Aansluiting warmtenet in bestaande woning hoeft niet perse in meterkast

15 januari 2020 | 3 minuten leestijd

Het is gebruikelijk dat in woningen die worden gekoppeld aan  een warmtenet de aansluiting plaatsvindt door een sleuf naar de voordeur te graven om vervolgens in de meterkast de aansluiting met het afgiftesysteem te realiseren. Dat is bij bestaande bouw een kostbaar en ingrijpend proces. Daarom besloten leden van het Warmtenetwerk, waaronder Eneco, Ennatuurlijk, Stadsverwarming Purmerend en HVC, te onderzoeken of de aansluiting ook via de voorgevel of de zolder zou kunnen lopen.

Drie varianten

Het onderzoek is uitgevoerd voor rijtjeswoningen, vrijstaande huizen of flatgebouwen. Volgens RoyalHaskoning/ DHV zijn er grofweg drie varianten mogelijk: een warmteleiding trekken via de dakgoot, via de voorgevel als een soort regenpijp of binnenshuis op zolder achter het knieschot. De leiding loopt in alle gevallen langs de gevels of via de zolder van het rijtje huizen, in plaats van onder de straat.

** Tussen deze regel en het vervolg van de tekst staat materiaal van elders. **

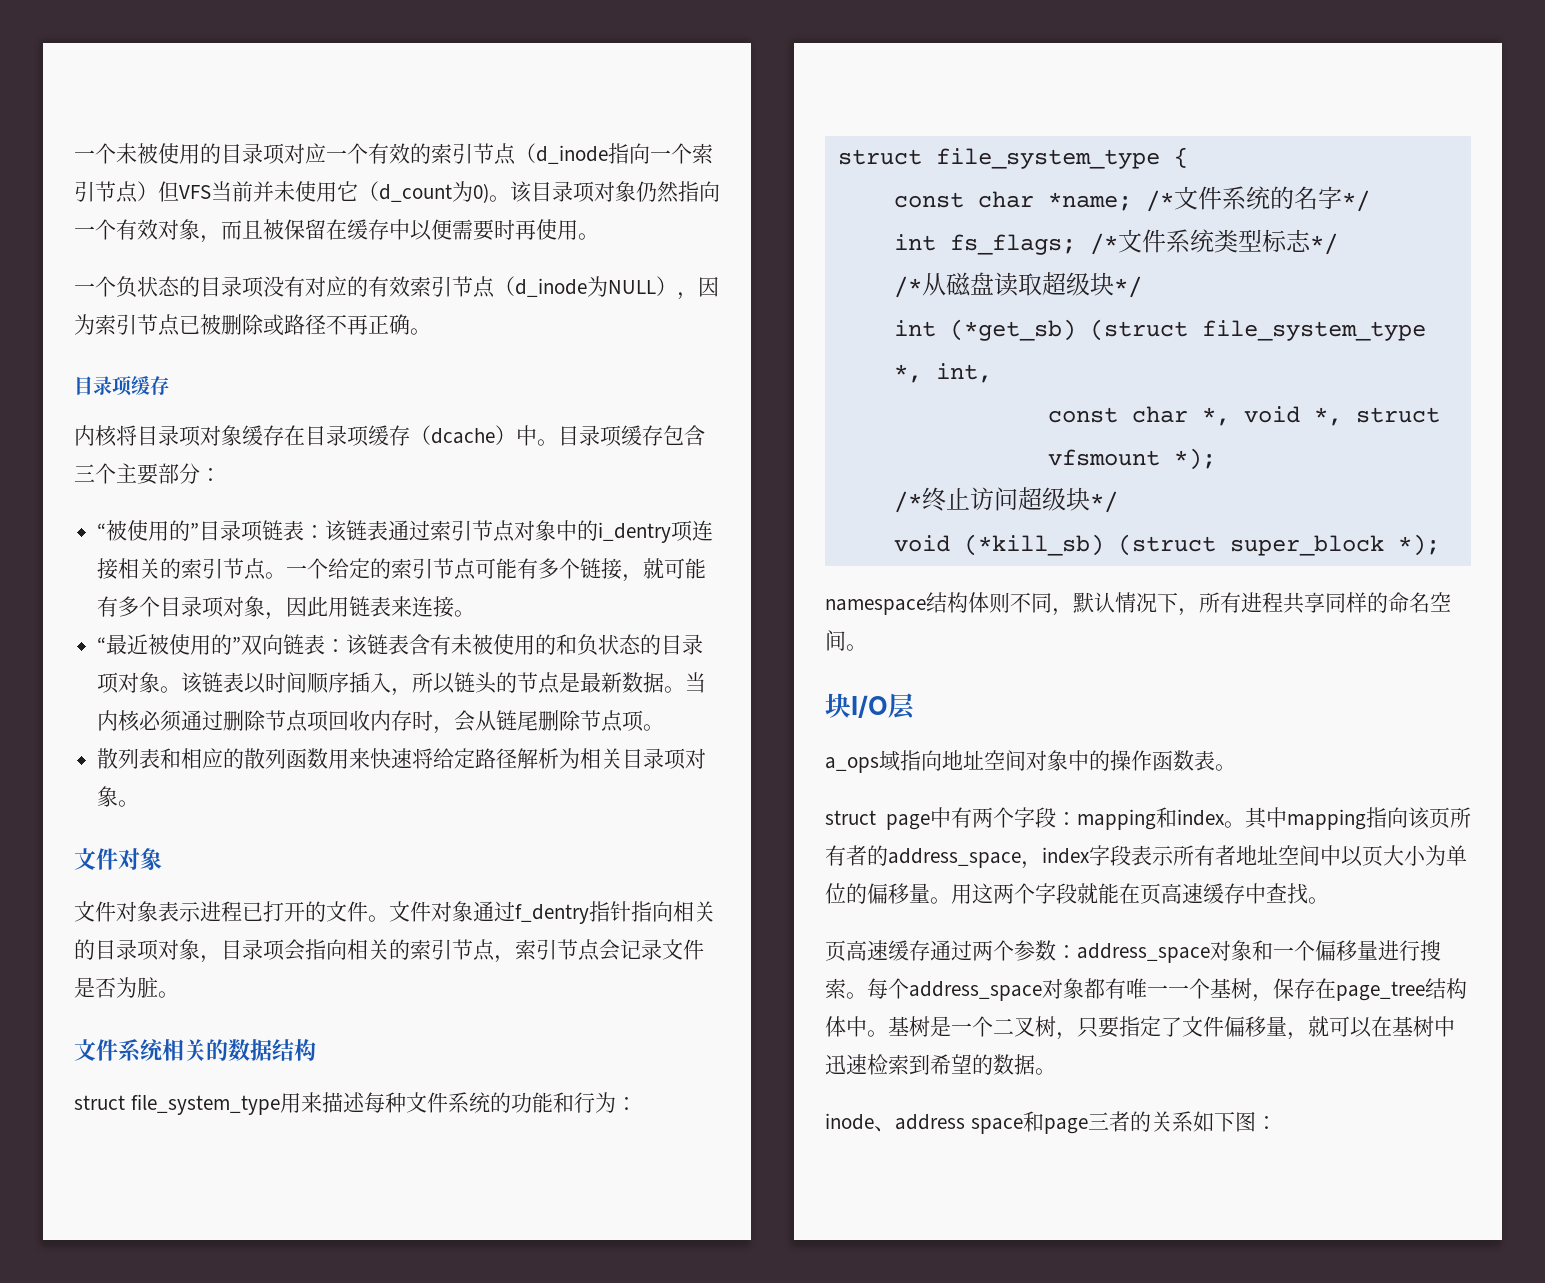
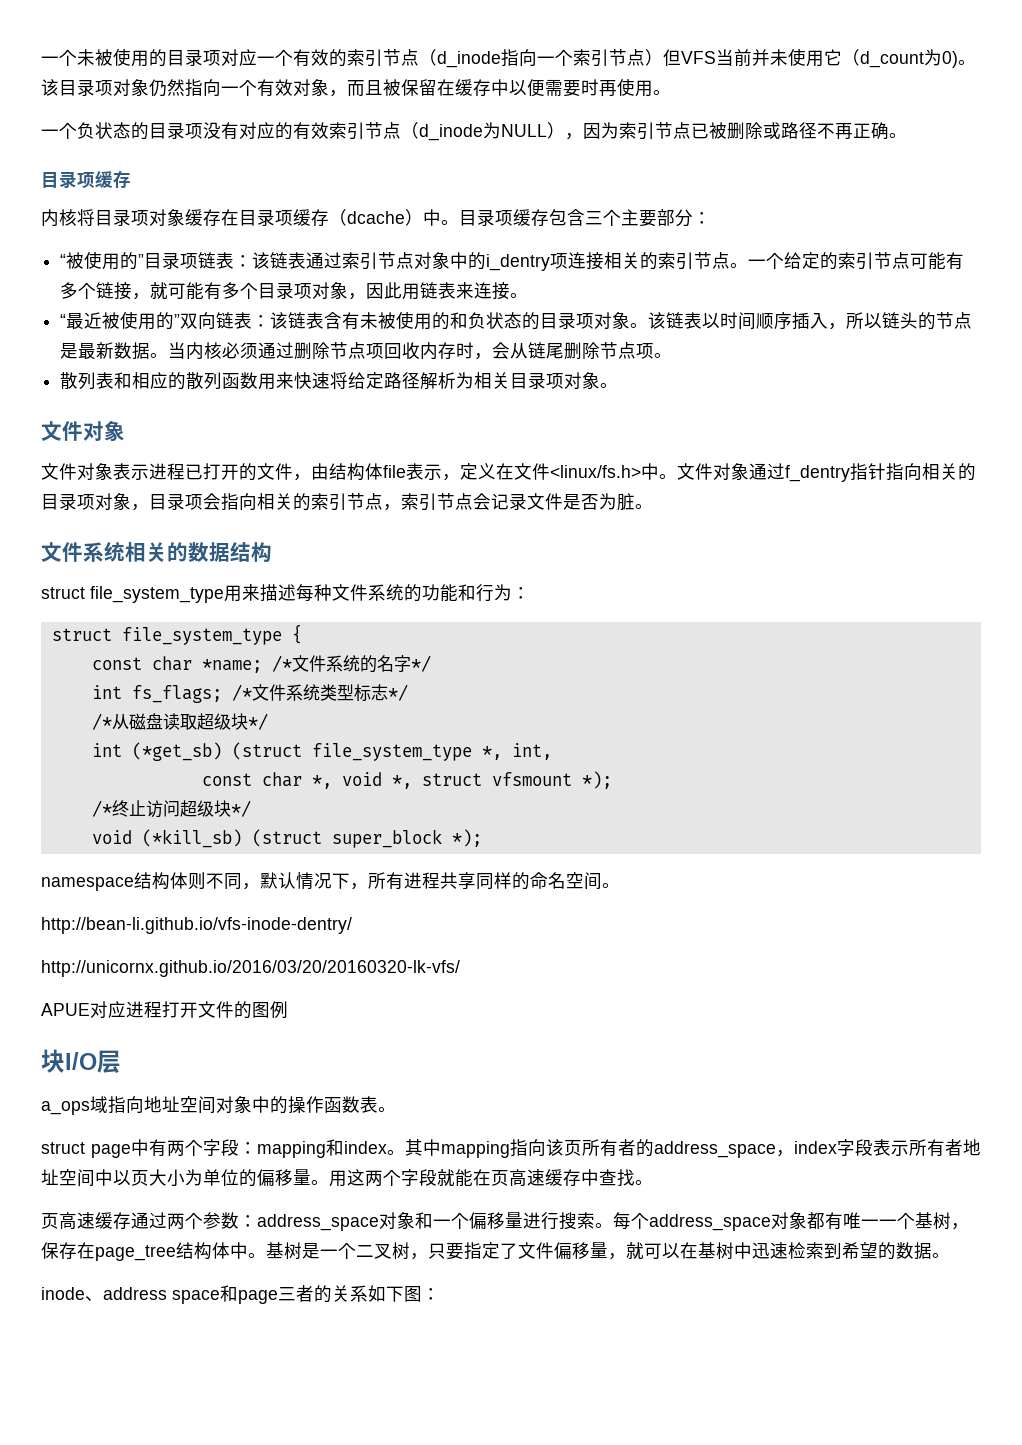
- 文件对象表示进程已打开的文件。
+ 文件对象表示进程已打开的文件，由结构体file表示，定义在文件<linux/fs.h>中。
+ http://bean-li.github.io/vfs-inode-dentry/
+ http://unicornx.github.io/2016/03/20/20160320-lk-vfs/
+ APUE对应进程打开文件的图例

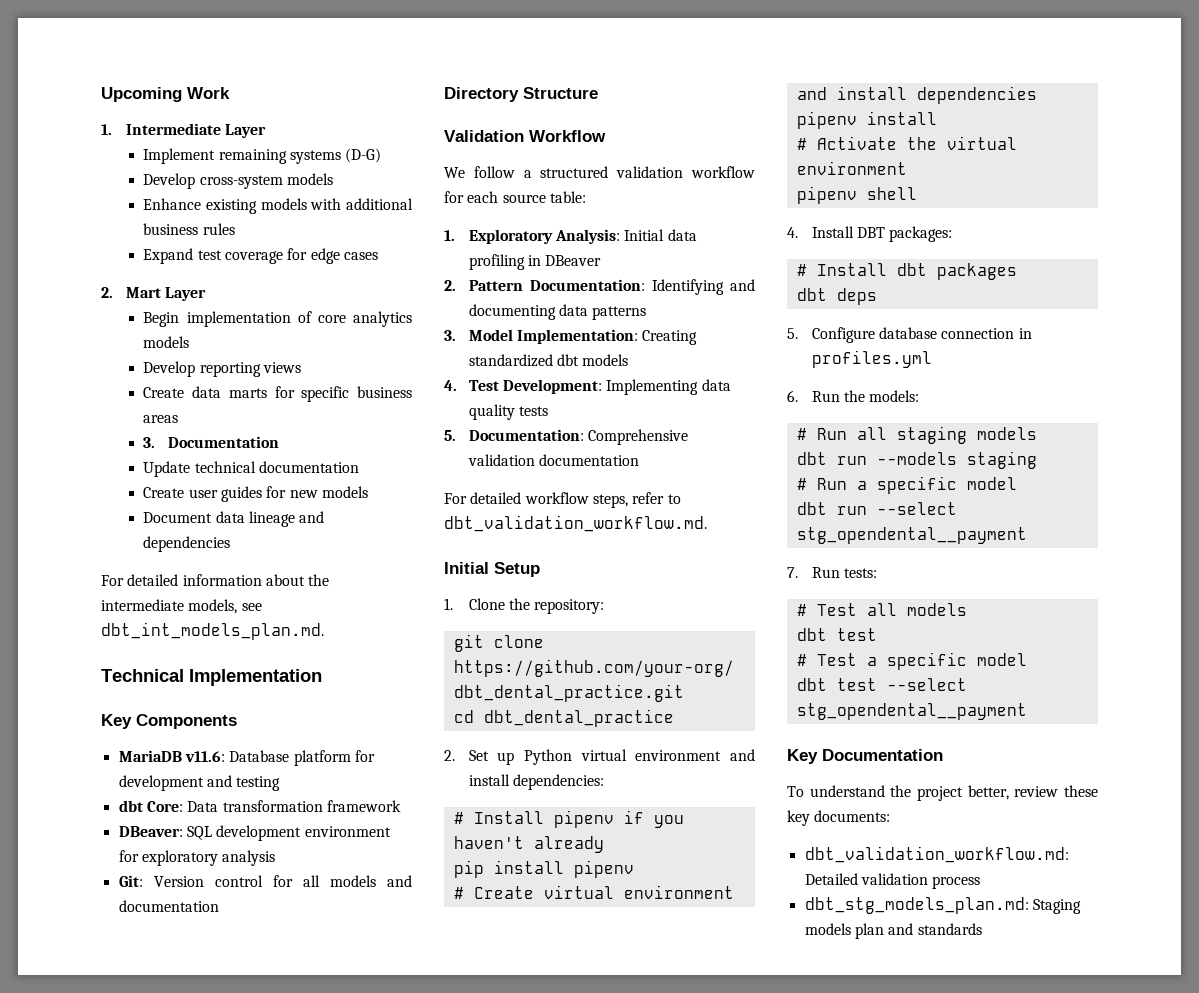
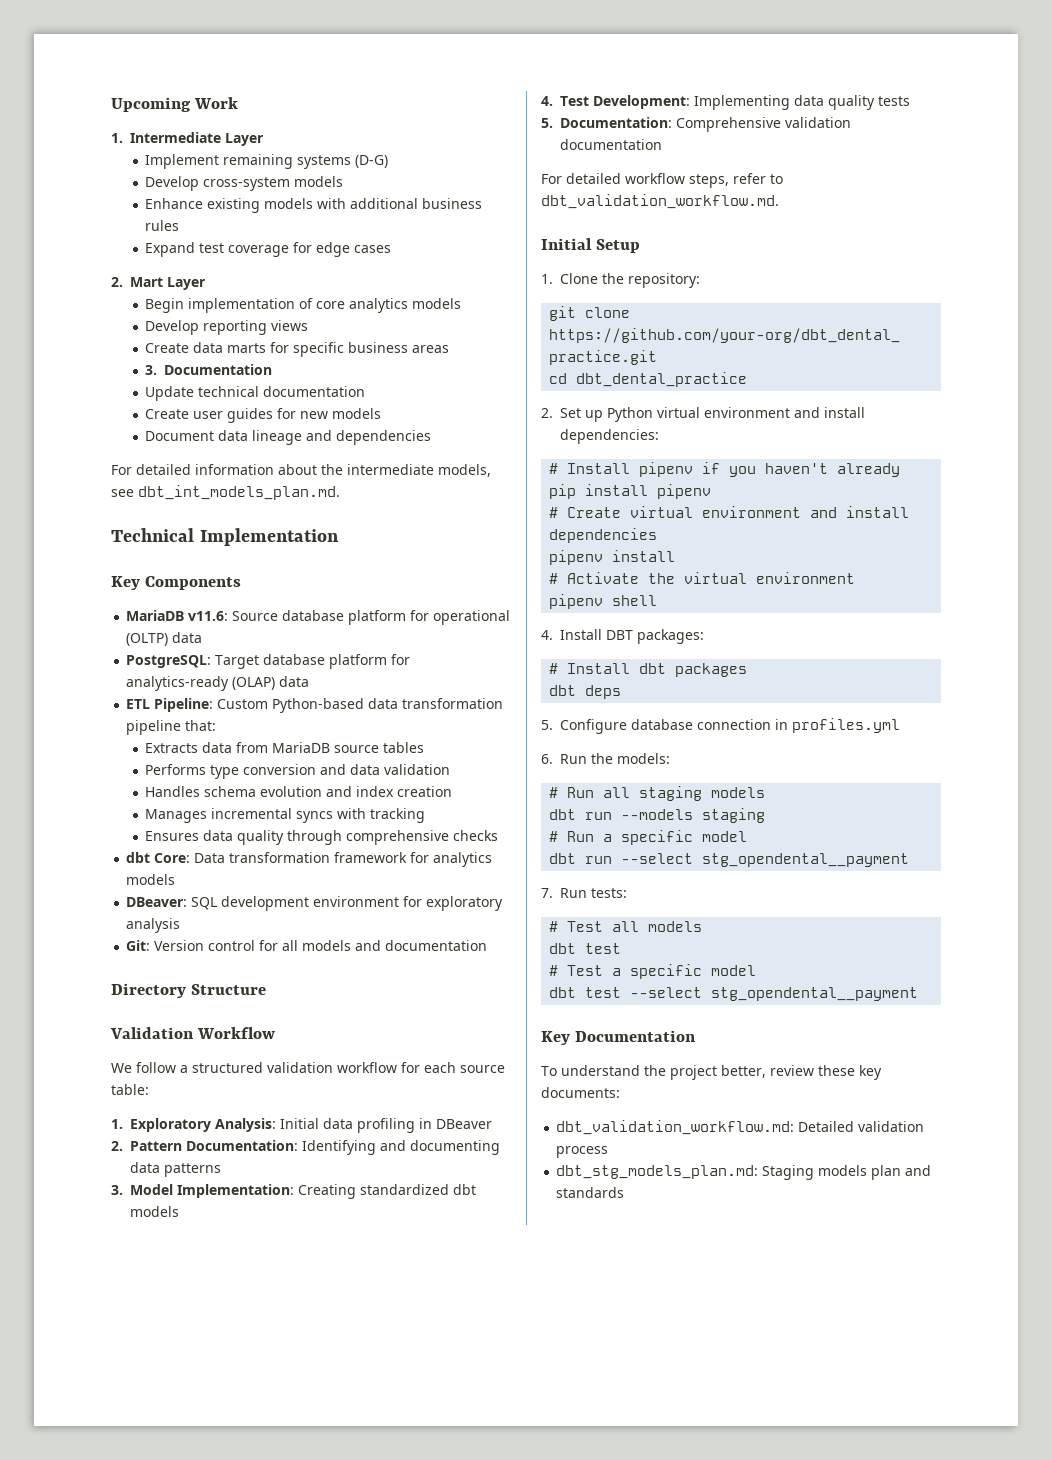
- MariaDB v11.6: Database platform for development and testing
+ MariaDB v11.6: Source database platform for operational (OLTP) data
+ PostgreSQL: Target database platform for analytics-ready (OLAP) data
+ ETL Pipeline: Custom Python-based data transformation pipeline that:
+ Extracts data from MariaDB source tables
+ Performs type conversion and data validation
+ Handles schema evolution and index creation
+ Manages incremental syncs with tracking
+ Ensures data quality through comprehensive checks
- dbt Core: Data transformation framework
+ dbt Core: Data transformation framework for analytics models

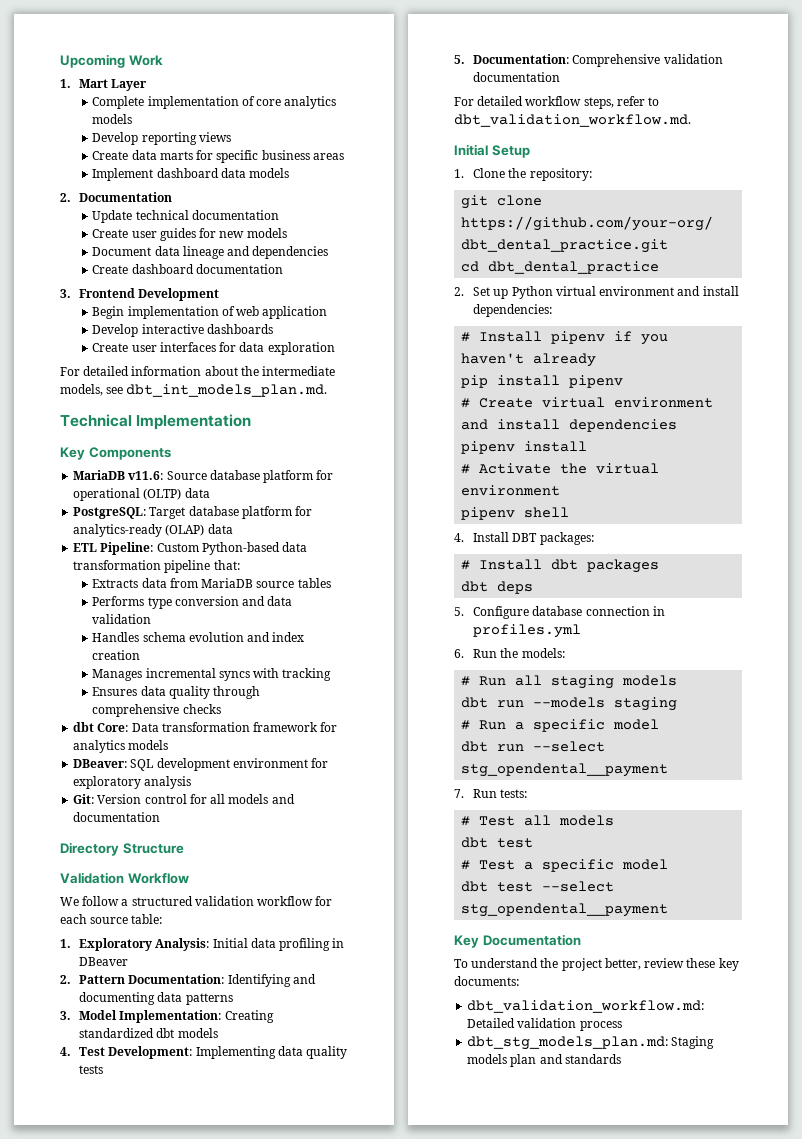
- 1. Intermediate Layer
- Implement remaining systems (D-G)
- Develop cross-system models
- Enhance existing models with additional business rules
- Expand test coverage for edge cases
- 2. Mart Layer
+ 1. Mart Layer
- Begin implementation of core analytics models
+ Complete implementation of core analytics models
- 3. Documentation
+ Implement dashboard data models
+ 2. Documentation
+ Create dashboard documentation
+ 3. Frontend Development
+ Begin implementation of web application
+ Develop interactive dashboards
+ Create user interfaces for data exploration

Elk van de oplossingen heeft voor- en nadelen. Het voordeel van de dakgootvariant en de knieschotvariant is dat er weinig stijgpunten zijn, wat volgens de onderzoekers een flinke kostenbesparing betekent. Het nadeel is dat er weinig rekening gehouden kan worden met woningen die niet mee willen doen. Daar is de regenpijp-variant in het voordeel. Die is dan wel weer het meest zichtbaar op de voorgevel, terwijl bij de knieschotvariant de leidingen moeilijk toegankelijk zijn voor onderhoud.

Na het haalbaarheidsonderzoek is er ook een marktonderzoek geweest onder tien woningcorporaties. Die partijen legden grote nadruk op de overlast voor bewoners en de brandveiligheid. Dat was in het nadeel van de variant met de leiding op zolder, die via de tussenwand van de verschillende huizen zou lopen, en binnenshuis moet worden aangelegd.

‘Gespikkeld’ bezit

Woningcorporaties hebben in de loop der jaren vaak woningen uit hun bezit verkocht, waardoor zij lang niet altijd eigenaar zijn van de hele rij. Dat heet ‘gespikkeld bezit’. Zij hebben dus een voorkeur voor de variant waarin huizen individueel kunnen worden aangesloten -de regenpijpvariant. Een mogelijkheid die werd geopperd in het marktonderzoek is om de warmteleidingen niet via de voorzijde, maar de achterzijde van de woning te laten lopen. Dat is makkelijker in verband met de eisen aan het uiterlijk van woningen, de welstand.

Overigens merken de partijen op dat, afhankelijk van de woningkenmerken de ene dan wel de andere variant de voorkeur kan krijgen. De volgende stap zou een kostencalculatie zijn, en een risico-analyse, gevolgd door een pilotproject om die bevindingen in de praktijk te testen.